_THE TASK:_ From the entries below, return only the lines starting at the one that contains "by the School" and ending at the one that contains "age acceleration residuals.", exactly as they stand.

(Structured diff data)
↓
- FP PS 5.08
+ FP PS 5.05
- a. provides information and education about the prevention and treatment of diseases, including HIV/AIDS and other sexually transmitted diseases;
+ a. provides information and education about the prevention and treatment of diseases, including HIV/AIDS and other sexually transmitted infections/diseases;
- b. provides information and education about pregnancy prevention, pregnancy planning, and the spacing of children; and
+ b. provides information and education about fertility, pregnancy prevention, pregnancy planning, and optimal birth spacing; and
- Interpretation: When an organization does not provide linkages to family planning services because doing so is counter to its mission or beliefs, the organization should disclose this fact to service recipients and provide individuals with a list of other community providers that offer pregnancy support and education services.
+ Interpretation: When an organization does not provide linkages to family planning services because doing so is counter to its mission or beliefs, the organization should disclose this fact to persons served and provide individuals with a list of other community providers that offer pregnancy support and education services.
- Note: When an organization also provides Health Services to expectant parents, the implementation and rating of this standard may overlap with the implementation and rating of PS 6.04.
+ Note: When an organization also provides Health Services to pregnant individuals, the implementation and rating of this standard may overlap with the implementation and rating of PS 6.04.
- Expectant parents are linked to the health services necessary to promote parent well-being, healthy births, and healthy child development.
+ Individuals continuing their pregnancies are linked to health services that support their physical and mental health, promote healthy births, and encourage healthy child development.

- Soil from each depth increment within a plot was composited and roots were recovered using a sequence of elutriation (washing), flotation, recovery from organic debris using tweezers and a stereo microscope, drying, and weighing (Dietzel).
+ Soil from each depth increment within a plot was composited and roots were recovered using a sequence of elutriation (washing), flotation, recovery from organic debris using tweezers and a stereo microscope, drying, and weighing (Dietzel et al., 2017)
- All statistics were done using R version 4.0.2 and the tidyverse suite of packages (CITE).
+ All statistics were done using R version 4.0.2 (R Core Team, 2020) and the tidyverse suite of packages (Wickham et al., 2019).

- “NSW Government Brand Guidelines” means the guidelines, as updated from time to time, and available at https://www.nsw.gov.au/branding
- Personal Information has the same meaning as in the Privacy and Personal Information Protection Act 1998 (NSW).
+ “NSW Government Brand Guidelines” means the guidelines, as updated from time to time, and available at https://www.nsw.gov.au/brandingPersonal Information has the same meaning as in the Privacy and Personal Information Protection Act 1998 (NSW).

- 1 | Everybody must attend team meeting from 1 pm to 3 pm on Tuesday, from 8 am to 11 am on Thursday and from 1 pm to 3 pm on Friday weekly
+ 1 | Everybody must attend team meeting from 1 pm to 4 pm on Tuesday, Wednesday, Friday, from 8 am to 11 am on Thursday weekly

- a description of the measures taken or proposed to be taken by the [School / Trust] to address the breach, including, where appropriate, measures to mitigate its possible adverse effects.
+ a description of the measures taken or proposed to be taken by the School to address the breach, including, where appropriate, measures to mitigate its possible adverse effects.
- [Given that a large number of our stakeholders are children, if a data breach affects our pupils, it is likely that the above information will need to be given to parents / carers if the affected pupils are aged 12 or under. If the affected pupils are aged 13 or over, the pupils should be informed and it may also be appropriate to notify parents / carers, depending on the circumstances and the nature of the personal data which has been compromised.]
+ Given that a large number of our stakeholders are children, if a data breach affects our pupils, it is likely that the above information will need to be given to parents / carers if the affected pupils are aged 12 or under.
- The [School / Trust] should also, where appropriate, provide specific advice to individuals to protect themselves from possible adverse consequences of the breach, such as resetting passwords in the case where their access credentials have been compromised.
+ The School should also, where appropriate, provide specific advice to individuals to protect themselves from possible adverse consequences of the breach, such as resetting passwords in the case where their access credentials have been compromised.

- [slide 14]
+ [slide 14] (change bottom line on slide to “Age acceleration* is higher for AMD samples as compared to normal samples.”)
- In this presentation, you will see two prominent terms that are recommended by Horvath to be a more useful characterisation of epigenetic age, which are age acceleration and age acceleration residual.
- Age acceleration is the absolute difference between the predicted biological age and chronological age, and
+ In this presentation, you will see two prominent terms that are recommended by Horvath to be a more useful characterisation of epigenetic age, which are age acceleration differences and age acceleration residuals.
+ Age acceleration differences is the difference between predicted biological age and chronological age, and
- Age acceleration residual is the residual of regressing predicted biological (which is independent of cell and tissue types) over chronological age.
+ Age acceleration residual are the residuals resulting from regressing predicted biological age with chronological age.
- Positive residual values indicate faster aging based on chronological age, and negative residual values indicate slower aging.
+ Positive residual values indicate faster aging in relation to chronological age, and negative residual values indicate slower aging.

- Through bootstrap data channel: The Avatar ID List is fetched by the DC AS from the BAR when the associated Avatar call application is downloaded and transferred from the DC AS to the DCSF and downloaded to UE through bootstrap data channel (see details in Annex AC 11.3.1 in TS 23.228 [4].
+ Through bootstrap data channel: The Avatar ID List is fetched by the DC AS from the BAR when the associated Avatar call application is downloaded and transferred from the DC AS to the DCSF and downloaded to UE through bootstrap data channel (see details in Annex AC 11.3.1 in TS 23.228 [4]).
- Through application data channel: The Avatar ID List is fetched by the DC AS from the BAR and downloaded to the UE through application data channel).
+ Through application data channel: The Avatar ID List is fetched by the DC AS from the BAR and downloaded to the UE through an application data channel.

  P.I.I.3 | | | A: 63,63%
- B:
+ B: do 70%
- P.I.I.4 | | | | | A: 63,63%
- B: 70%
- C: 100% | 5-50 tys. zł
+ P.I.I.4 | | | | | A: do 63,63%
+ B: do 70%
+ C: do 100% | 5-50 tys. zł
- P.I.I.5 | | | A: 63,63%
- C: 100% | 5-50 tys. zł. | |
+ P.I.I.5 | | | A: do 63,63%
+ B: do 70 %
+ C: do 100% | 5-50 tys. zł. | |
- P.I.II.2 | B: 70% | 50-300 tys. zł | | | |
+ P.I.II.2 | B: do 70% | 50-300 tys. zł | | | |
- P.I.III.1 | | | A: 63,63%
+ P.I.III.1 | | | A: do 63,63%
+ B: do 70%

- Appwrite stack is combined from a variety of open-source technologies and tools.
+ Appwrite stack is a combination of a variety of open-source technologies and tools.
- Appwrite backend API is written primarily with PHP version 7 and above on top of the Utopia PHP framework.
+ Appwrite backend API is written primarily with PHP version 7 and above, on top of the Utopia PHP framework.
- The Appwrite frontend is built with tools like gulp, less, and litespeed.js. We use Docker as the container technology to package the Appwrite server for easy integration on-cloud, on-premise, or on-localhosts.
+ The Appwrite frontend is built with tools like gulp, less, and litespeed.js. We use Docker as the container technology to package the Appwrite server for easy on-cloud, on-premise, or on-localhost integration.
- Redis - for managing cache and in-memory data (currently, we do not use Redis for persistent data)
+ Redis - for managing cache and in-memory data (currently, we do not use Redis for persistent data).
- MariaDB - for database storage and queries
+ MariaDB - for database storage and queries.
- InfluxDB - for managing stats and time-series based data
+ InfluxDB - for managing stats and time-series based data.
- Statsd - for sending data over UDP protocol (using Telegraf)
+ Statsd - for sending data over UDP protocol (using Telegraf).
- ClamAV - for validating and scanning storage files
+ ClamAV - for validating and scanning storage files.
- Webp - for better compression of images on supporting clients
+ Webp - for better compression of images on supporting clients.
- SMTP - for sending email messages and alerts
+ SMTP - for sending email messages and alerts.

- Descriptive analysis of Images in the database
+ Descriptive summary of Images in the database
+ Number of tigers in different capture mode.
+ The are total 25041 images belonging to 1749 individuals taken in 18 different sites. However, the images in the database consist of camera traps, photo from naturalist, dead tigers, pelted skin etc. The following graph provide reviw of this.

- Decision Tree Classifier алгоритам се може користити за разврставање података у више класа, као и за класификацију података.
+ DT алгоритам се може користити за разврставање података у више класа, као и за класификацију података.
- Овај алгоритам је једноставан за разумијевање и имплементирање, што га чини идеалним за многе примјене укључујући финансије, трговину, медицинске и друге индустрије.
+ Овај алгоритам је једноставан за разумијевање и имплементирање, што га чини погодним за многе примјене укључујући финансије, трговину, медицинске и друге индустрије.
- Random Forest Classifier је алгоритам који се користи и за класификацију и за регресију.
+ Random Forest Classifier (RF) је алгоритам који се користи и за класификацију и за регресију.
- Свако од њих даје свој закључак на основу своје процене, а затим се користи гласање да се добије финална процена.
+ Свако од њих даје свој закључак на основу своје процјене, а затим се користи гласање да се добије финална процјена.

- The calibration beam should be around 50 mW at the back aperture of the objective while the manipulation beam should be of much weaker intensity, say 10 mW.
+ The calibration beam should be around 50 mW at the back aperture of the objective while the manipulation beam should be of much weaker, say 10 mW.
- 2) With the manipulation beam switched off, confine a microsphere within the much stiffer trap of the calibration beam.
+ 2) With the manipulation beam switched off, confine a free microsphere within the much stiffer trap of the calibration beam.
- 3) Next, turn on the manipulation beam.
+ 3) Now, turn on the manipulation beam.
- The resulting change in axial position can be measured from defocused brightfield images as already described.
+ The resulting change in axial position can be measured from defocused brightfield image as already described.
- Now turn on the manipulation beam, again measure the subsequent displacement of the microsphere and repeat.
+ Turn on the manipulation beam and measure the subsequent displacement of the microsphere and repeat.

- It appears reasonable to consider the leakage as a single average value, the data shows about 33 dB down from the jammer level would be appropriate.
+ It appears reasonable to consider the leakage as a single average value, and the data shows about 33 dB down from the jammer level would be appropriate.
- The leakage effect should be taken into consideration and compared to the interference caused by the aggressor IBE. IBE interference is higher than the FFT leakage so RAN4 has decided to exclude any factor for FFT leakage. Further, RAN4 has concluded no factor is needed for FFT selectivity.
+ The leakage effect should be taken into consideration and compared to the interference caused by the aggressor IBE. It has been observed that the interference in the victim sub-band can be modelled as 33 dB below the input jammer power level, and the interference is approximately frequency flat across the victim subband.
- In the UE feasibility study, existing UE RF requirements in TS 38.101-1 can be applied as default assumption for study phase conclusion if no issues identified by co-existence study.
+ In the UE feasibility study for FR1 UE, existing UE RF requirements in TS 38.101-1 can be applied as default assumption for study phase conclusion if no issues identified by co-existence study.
↑
_EXPECTED OUTPUT:_
+ a description of the measures taken or proposed to be taken by the School to address the breach, including, where appropriate, measures to mitigate its possible adverse effects.
- [Given that a large number of our stakeholders are children, if a data breach affects our pupils, it is likely that the above information will need to be given to parents / carers if the affected pupils are aged 12 or under. If the affected pupils are aged 13 or over, the pupils should be informed and it may also be appropriate to notify parents / carers, depending on the circumstances and the nature of the personal data which has been compromised.]
+ Given that a large number of our stakeholders are children, if a data breach affects our pupils, it is likely that the above information will need to be given to parents / carers if the affected pupils are aged 12 or under.
- The [School / Trust] should also, where appropriate, provide specific advice to individuals to protect themselves from possible adverse consequences of the breach, such as resetting passwords in the case where their access credentials have been compromised.
+ The School should also, where appropriate, provide specific advice to individuals to protect themselves from possible adverse consequences of the breach, such as resetting passwords in the case where their access credentials have been compromised.

- [slide 14]
+ [slide 14] (change bottom line on slide to “Age acceleration* is higher for AMD samples as compared to normal samples.”)
- In this presentation, you will see two prominent terms that are recommended by Horvath to be a more useful characterisation of epigenetic age, which are age acceleration and age acceleration residual.
- Age acceleration is the absolute difference between the predicted biological age and chronological age, and
+ In this presentation, you will see two prominent terms that are recommended by Horvath to be a more useful characterisation of epigenetic age, which are age acceleration differences and age acceleration residuals.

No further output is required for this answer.